In Hengens, the United States Court of Appeals for the Fifth Circuit stated that, “when confronted with an amendment to add a nondiverse nonindispensable party, [the district court] should use its discretion in deciding whether to allow that party to be added.” 833 F.2d at 1182; 28 U.S.C. § 1447(e) ( “If after removal the plaintiff seeks to join additional defendants whose joinder would destroy subject matter jurisdiction, the court may deny joinder, or permit joinder and remand the action to the State Court.”). The circuit court explained that courts should consider a number of factors in order “to balance the defendant’s interest in maintaining the federal forum with the competing interests of not having parallel lawsuits.” Hensgens, 833 F.2d at 1182. Specifically, the court should evaluate: (1) “the extent to which the purpose of the amendment is to defeat federal jurisdiction,” (2) “whether plaintiff has been dilatory in asking for amendment,” (3) “whether plaintiff will be significantly injured if amendment is” denied, and (4) “any other factors bearing on the equities.” Id.

 

*4 In the instant case, the Court finds that the equities weigh in favor of denying Plaintiff’s request to amend.
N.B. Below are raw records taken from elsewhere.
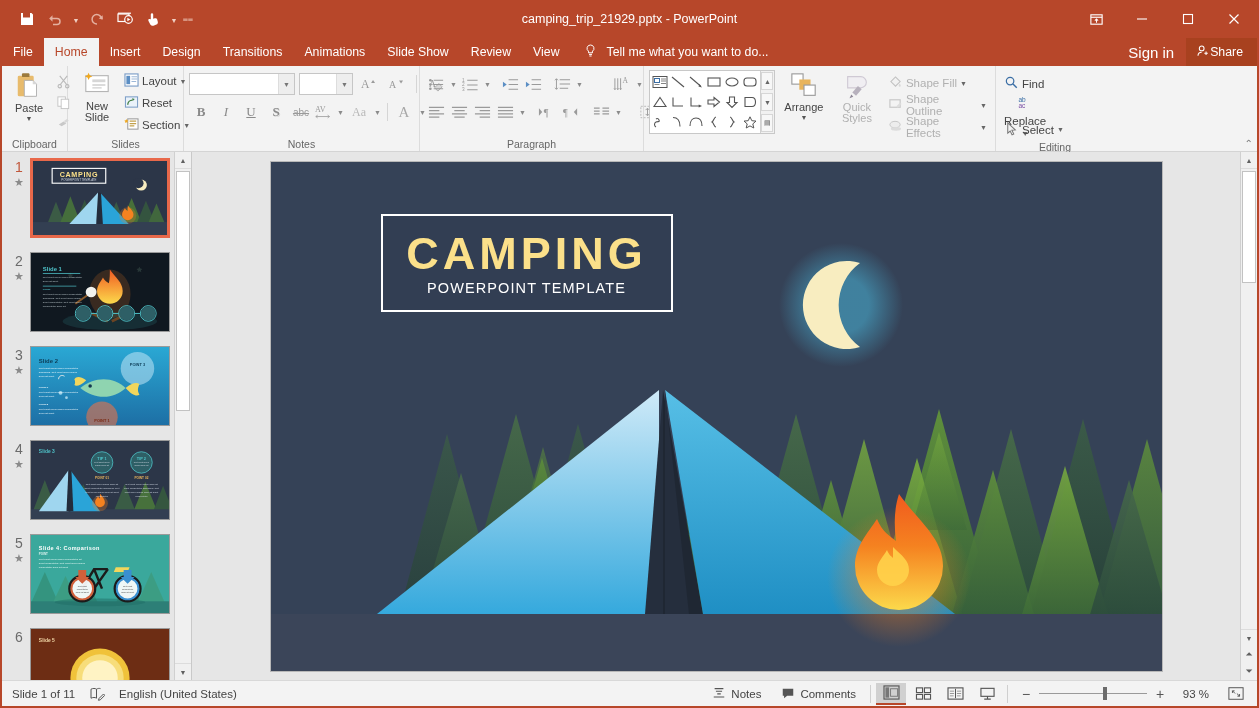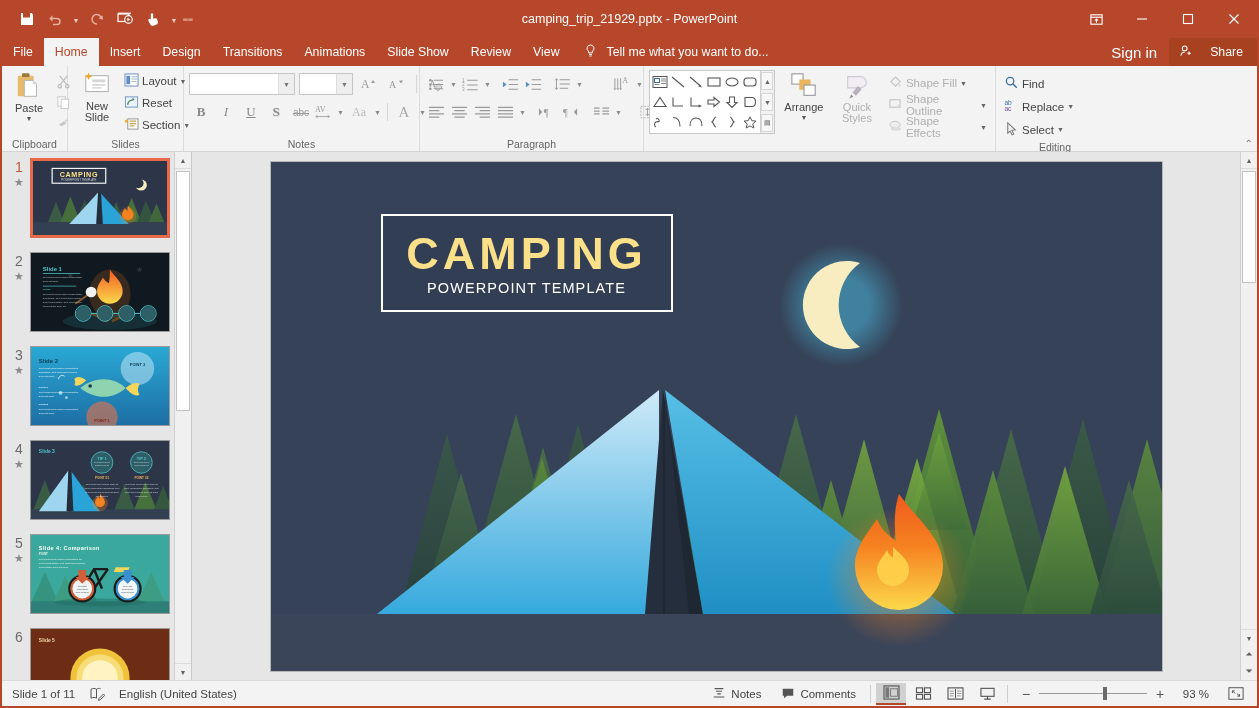--- a/index.html
+++ b/index.html
@@ -68,7 +68,7 @@
   .signin-wrap { margin-left: auto; display: flex; align-items: stretch; }
   .signin { display: flex; align-items: center; padding: 0 12px; color: #fff; font-size: 15px; }
   .sharebtn {
-    display: flex; align-items: center; gap: 17px;
+    display: flex; align-items: center; gap: 0;
     padding: 0 14px 0 10px; color: #fff; font-size: 12.3px;
     background: #a8411f;
   }

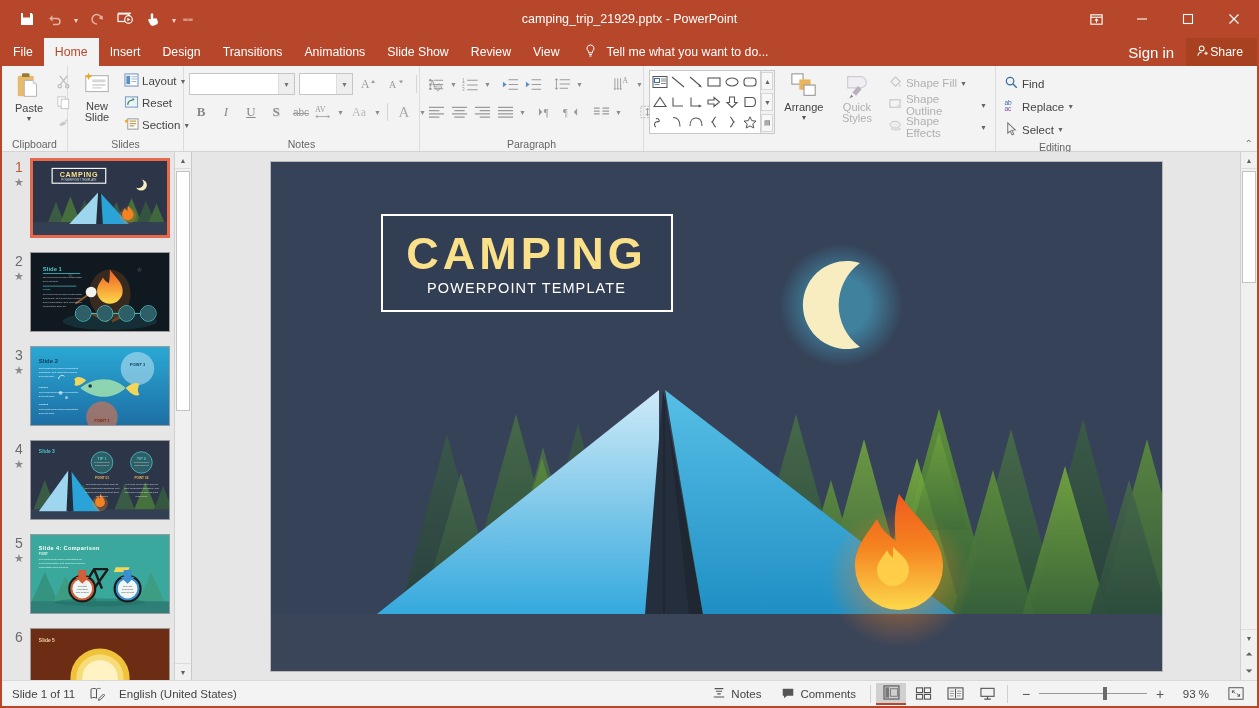--- a/index.html
+++ b/index.html
@@ -827,7 +827,7 @@
           </span>
           <span>Find</span>
         </div>
-        <div class="smallbtn" style="height:23px;">
+        <div class="smallbtn" style="height:23px;flex-direction:column;">
           <span>
             <svg width="15" height="15" viewBox="0 0 16 16">
                 <text x="0.5" y="7" font-size="7" fill="#3a6ea5" font-family="Liberation Sans, sans-serif">ab</text>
The Court cannot conceive of any reason for Plaintiff’s proposed amendment, other than to destroy diversity jurisdiction. In particular, the Court notes that Plaintiff knew that this unidentified employee existed at the time that the suit was filed, but chose not to name him as a fictitious defendant in his initial filing. While Plaintiff has argued that this was because he did not have the requisite information about the identity and citizenship of the employee, the Court finds this argument unconvincing. Plaintiff’s complaint clearly shows that while he did not have any identity or citizenship information for the Fictitious Insurance Defendants, he still chose to name them as Defendants in this case. Furthermore, Plaintiff has indicated that at this point in time, he still has not obtained the identity and citizenship information of the employee. Thus, Plaintiff is in the same position that he was when he made his initial decision not to include the employee as a fictitious defendant in the original complaint. The only change that has occurred is that this suit has been removed to federal court, and Plaintiff would like it to be remanded to state court. As such, the Court finds that the sole purpose of the proposed amendment is to destroy diversity and, therefore, that this factor weighs in favor of denying Plaintiff’s request.

 

Moreover, Plaintiff has not provided the Court with sufficient evidence that he will be prejudiced if the amendment is denied. Although Plaintiff has cited discovery concerns, the Court notes that Plaintiff will be able to obtain much of the necessary discovery in this case from the Ceres Defendants. Likewise, Plaintiff will be able to obtain all necessary information from the employee via the subpoena power of this Court without naming him as a defendant. Additionally, it appears that Plaintiff can obtain complete relief from the Defendants already named in this suit via the doctrine of respondeat superior. Consequently, it is likely that there is not even a need to add the employee as a defendant and/or to file a separate suit against him in state court, thereby indicating that the third Hengens factor weighs in the Ceres Defendants’ favor.

 

Lastly, to the extent that the second Hengens factor weighs in Plaintiff’s favor because he has not been dilatory in making his request, the Court notes that the factor does not tip the balance of the equities. As such, the Court finds that on balance, the equities weigh heavily in favor of denying Plaintiff’s request for leave to amend. Accordingly,

 

IT IS ORDERED that Plaintiff’s motion is DENIED in full.